Revenue Participation Right Purchase and Sale Agreement

On May 8, 2024, the Company entered into a revenue participation right purchase and sale agreement (the "Revenue Purchase and Sale Agreement") with Coduet Royalty Holdings, LLC, as administrative agent and each buyer named in an annex thereto (collectively, the "Purchaser"). Under the terms of the Revenue Purchase and Sale Agreement, in exchange for the Purchaser’s payment to the Company of a purchase price of $37.5 million, in the

aggregate subject to certain conditions at closing (the "Purchase Price"), the Company has agreed to sell to the Purchaser its right to receive payment in full of a mid-single digit percentage of U.S. net sales of UDENYCA and LOQTORZI (the "Revenue Payment") for each calendar quarter commencing on the effective date of the Revenue Purchase and Sale Agreement. The Purchaser’s right to receive the Revenue Payment terminates and the Company no longer has the obligation to pay Purchaser Revenue Payments once the Purchaser receives the amount equal to 2.25 times the Purchase Price.

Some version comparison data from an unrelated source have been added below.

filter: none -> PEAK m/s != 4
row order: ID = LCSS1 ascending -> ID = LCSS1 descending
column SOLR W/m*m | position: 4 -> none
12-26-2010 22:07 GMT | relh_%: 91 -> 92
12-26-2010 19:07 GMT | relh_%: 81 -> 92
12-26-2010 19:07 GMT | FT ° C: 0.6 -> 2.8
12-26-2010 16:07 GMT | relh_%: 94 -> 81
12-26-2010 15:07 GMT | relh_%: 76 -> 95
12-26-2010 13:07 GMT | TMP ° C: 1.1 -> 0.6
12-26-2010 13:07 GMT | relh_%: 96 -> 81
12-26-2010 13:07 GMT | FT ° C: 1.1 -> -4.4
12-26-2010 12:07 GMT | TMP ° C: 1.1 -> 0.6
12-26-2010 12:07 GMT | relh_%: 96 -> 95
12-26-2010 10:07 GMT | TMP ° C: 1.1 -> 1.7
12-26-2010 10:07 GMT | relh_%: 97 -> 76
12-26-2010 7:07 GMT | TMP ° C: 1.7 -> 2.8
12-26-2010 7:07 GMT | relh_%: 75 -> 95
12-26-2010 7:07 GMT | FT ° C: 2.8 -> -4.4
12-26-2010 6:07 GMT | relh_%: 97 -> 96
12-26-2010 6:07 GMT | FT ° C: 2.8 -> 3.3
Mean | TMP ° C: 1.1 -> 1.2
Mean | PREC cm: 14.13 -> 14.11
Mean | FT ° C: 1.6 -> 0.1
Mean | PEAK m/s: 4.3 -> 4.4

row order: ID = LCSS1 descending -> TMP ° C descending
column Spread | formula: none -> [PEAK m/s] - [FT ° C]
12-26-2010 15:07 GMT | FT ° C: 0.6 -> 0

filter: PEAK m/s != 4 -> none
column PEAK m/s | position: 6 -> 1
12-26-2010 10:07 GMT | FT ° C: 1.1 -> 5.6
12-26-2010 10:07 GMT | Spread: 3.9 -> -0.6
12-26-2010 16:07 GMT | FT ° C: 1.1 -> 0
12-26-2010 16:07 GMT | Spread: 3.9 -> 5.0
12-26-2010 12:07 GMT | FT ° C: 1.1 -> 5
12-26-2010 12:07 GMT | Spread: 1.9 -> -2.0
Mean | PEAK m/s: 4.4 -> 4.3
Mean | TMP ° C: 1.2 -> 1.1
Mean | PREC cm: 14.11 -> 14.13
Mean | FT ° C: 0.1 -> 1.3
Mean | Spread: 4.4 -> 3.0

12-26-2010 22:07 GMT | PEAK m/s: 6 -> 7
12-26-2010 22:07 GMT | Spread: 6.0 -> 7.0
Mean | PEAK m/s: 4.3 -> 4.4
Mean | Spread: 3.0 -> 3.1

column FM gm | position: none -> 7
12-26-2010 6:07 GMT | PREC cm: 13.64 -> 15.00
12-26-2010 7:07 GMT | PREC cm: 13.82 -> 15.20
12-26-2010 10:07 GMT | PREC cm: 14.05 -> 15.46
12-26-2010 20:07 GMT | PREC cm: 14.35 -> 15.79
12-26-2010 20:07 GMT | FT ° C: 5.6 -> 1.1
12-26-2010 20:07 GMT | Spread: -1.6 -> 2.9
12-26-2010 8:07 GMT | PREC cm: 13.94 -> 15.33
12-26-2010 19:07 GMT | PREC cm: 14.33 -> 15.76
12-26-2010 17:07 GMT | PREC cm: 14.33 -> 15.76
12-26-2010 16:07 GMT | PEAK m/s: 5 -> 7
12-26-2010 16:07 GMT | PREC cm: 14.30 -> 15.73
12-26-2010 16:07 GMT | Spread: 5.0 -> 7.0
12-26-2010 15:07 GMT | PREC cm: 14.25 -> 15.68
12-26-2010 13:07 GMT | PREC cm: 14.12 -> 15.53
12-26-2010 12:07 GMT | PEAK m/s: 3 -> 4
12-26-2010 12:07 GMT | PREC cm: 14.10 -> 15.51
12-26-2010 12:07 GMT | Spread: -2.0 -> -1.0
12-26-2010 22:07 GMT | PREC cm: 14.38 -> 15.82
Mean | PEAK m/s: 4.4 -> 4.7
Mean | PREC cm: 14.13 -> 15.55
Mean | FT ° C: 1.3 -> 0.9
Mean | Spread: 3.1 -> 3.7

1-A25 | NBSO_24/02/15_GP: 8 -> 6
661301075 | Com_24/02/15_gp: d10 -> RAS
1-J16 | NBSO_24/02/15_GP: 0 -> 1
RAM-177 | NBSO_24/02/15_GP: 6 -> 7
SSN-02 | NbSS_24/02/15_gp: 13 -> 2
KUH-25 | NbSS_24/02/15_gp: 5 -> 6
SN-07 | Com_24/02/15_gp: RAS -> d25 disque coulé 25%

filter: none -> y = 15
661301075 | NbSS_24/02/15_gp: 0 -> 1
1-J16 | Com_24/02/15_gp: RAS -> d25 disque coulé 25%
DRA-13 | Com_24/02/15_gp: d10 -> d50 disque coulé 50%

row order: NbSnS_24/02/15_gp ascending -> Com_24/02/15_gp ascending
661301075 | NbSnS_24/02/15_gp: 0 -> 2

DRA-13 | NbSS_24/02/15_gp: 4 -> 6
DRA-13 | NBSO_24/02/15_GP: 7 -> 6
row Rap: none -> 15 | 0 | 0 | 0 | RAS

The Company may also buy-out the Purchaser’s rights to receive the Revenue Payments by paying Purchaser such multiple on the Purchaser Price.

The Revenue Purchase and Sale Agreement contains various representations and warranties, including with respect to organization, authorization, and certain other matters, certain covenants with respect to payment, reporting, intellectual property, in-licenses, out-licenses, and certain other actions, indemnification obligations and other provisions customary for transactions of this nature.

The foregoing description of the material terms of the Revenue Purchase and Sale Agreement is qualified in its entirety by the full terms and conditions of the Revenue Purchase and Sale Agreement, which will be filed with the SEC as an exhibit to the Company’s Quarterly Report on Form 10-Q for the quarter ended June 30, 2024.

Item 1.02 Termination of a Material Definitive Agreement

The information set forth above in Item 1.01 of this Current Report on Form 8-K regarding the repayment and termination of the Prior Loan Agreement is incorporated into this Item 1.02 by reference.